= Task =
Among the records below, find the line that has "shipping: 15.00 -> none"; from there, give the lines again exactly, and stop after the line that has "total: 408.84 -> 495.37".
──────── Records ────────
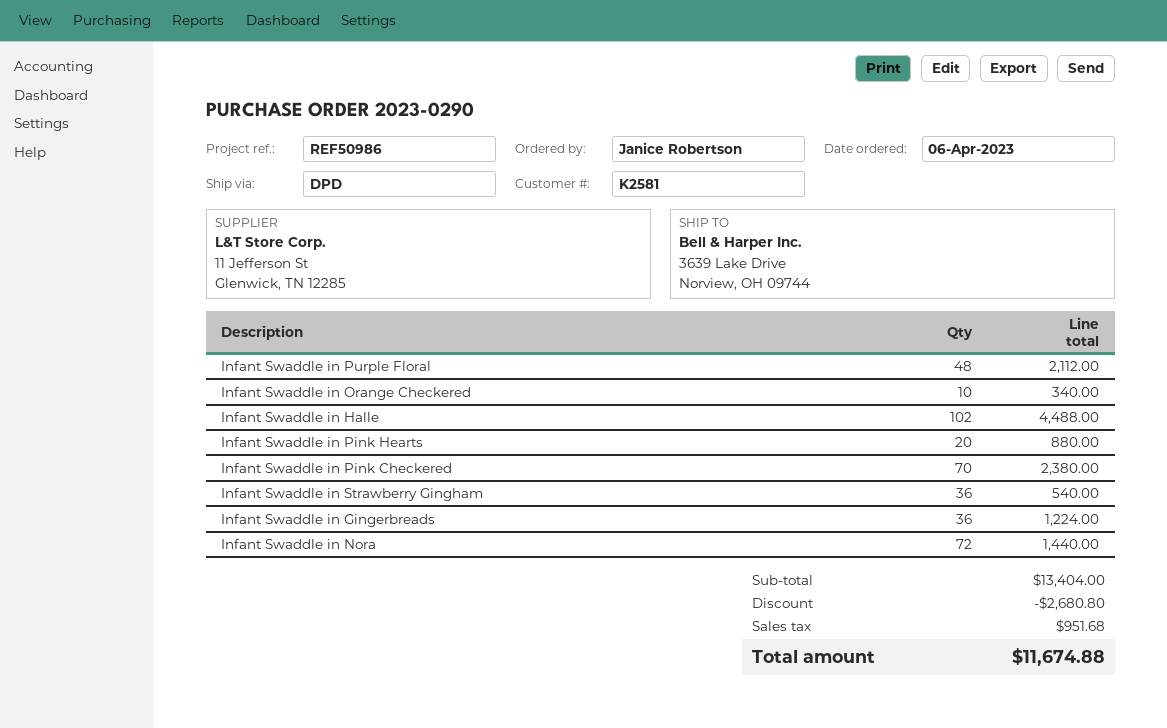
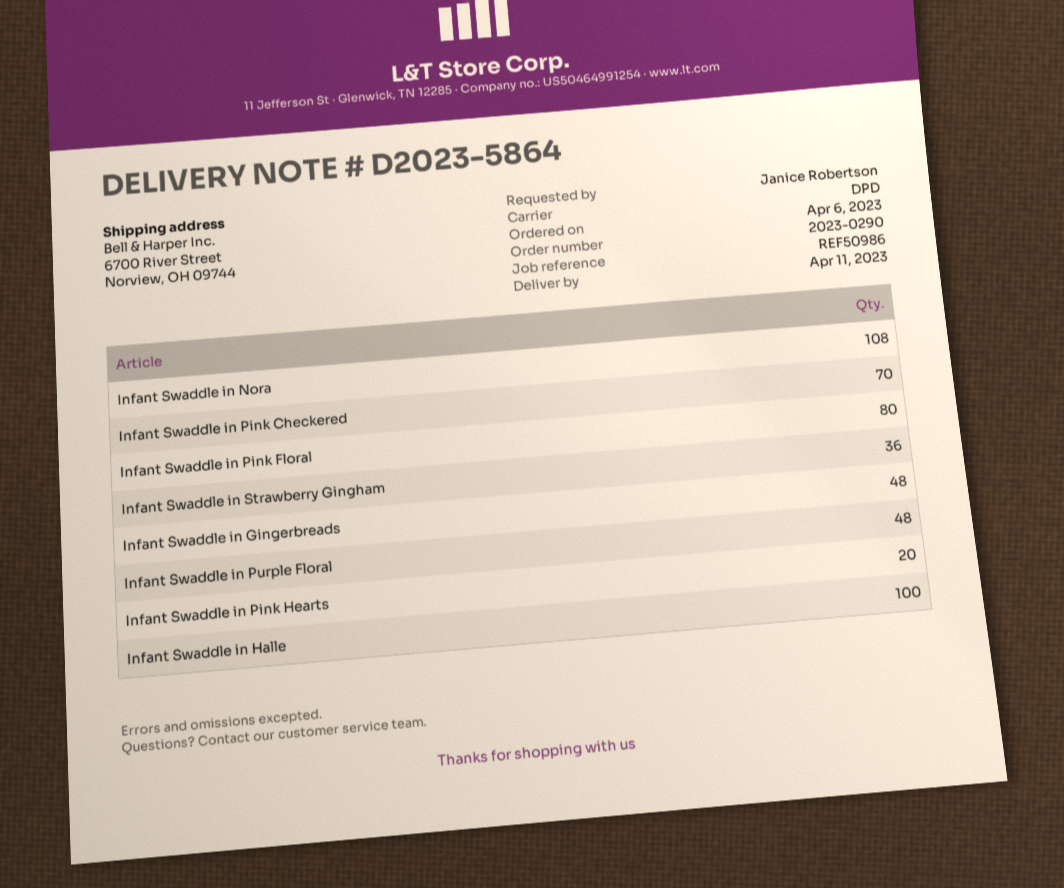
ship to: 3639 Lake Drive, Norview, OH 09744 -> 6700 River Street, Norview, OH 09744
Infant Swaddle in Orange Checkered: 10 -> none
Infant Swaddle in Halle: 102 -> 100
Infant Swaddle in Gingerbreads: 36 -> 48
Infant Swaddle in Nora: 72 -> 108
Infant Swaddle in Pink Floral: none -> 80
────────
──────── Records ────────
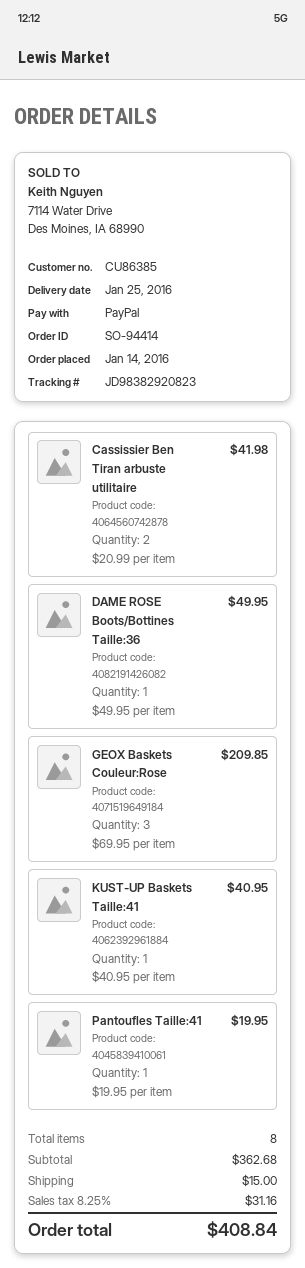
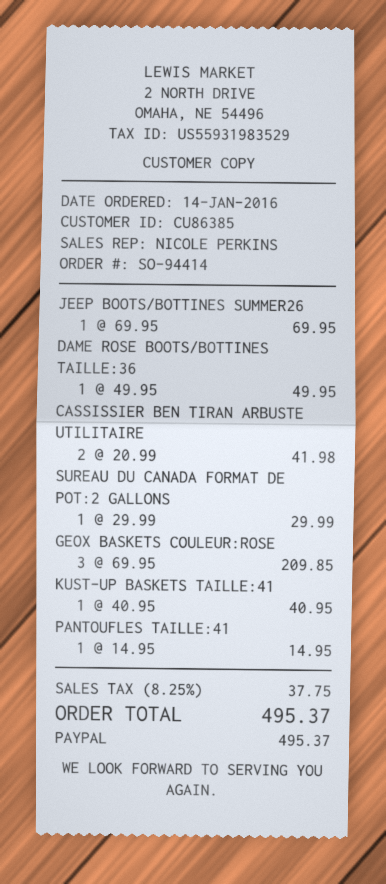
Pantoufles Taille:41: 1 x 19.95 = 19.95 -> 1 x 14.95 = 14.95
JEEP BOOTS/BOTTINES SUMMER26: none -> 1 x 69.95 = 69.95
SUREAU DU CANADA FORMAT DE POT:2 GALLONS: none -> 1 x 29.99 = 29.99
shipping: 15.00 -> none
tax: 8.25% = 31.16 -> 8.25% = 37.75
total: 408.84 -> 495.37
────────
──────── Records ────────
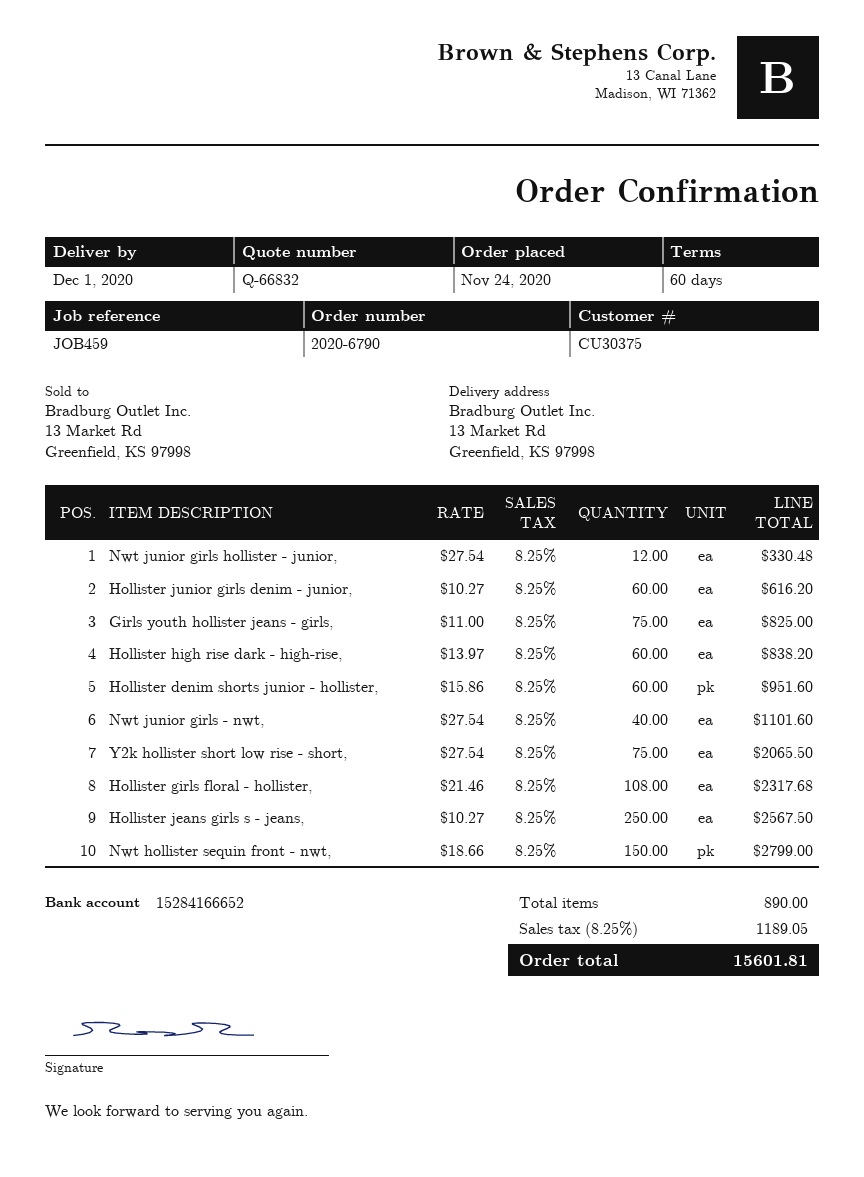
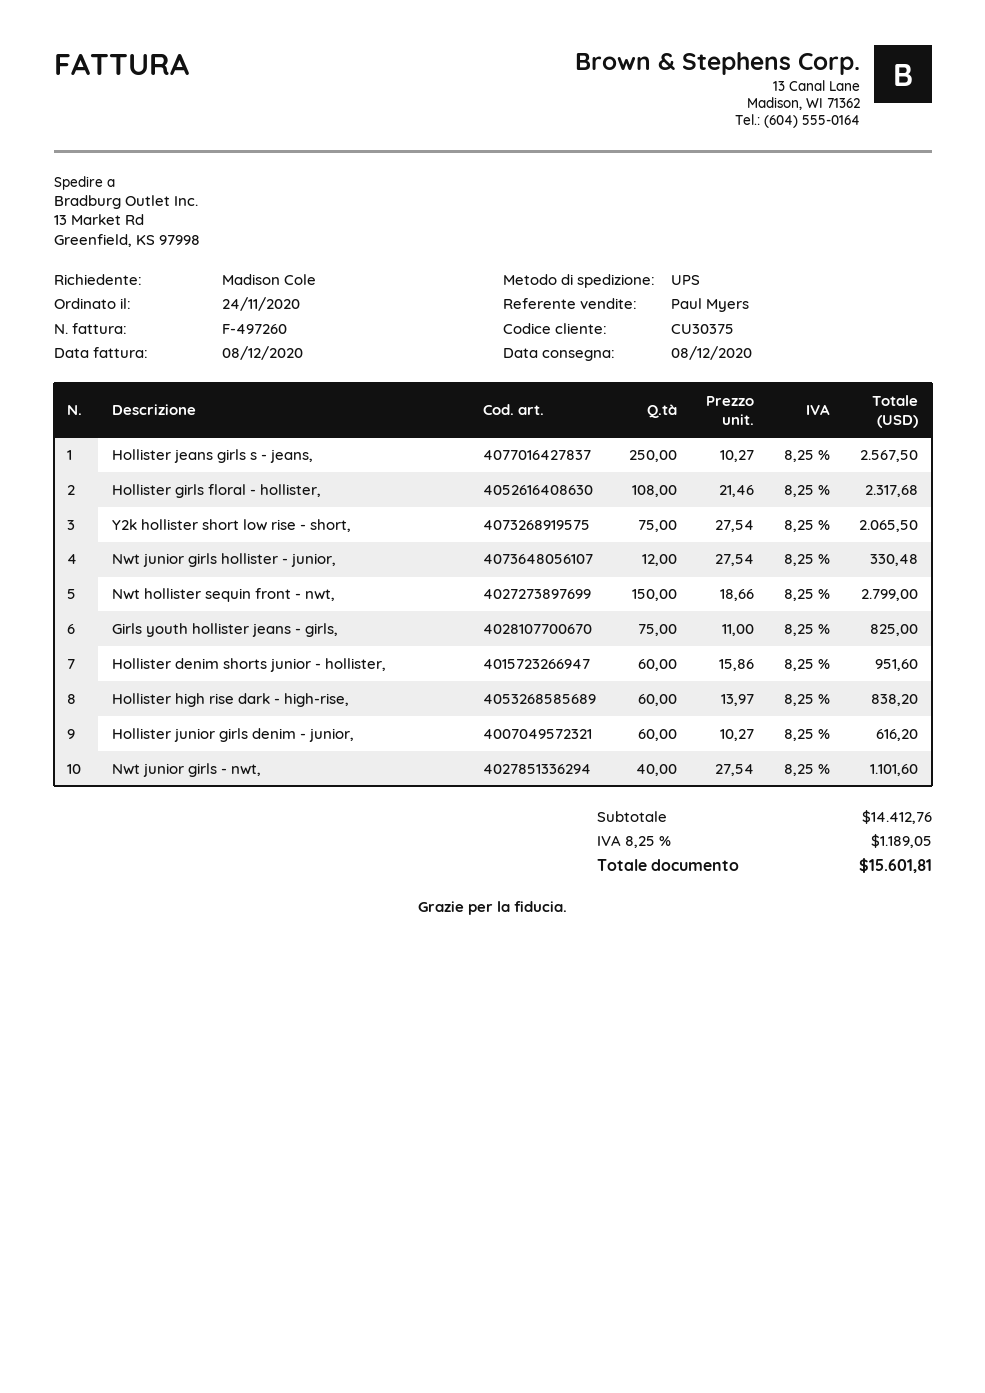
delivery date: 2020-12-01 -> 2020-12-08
────────
= Result for this exercise =
shipping: 15.00 -> none
tax: 8.25% = 31.16 -> 8.25% = 37.75
total: 408.84 -> 495.37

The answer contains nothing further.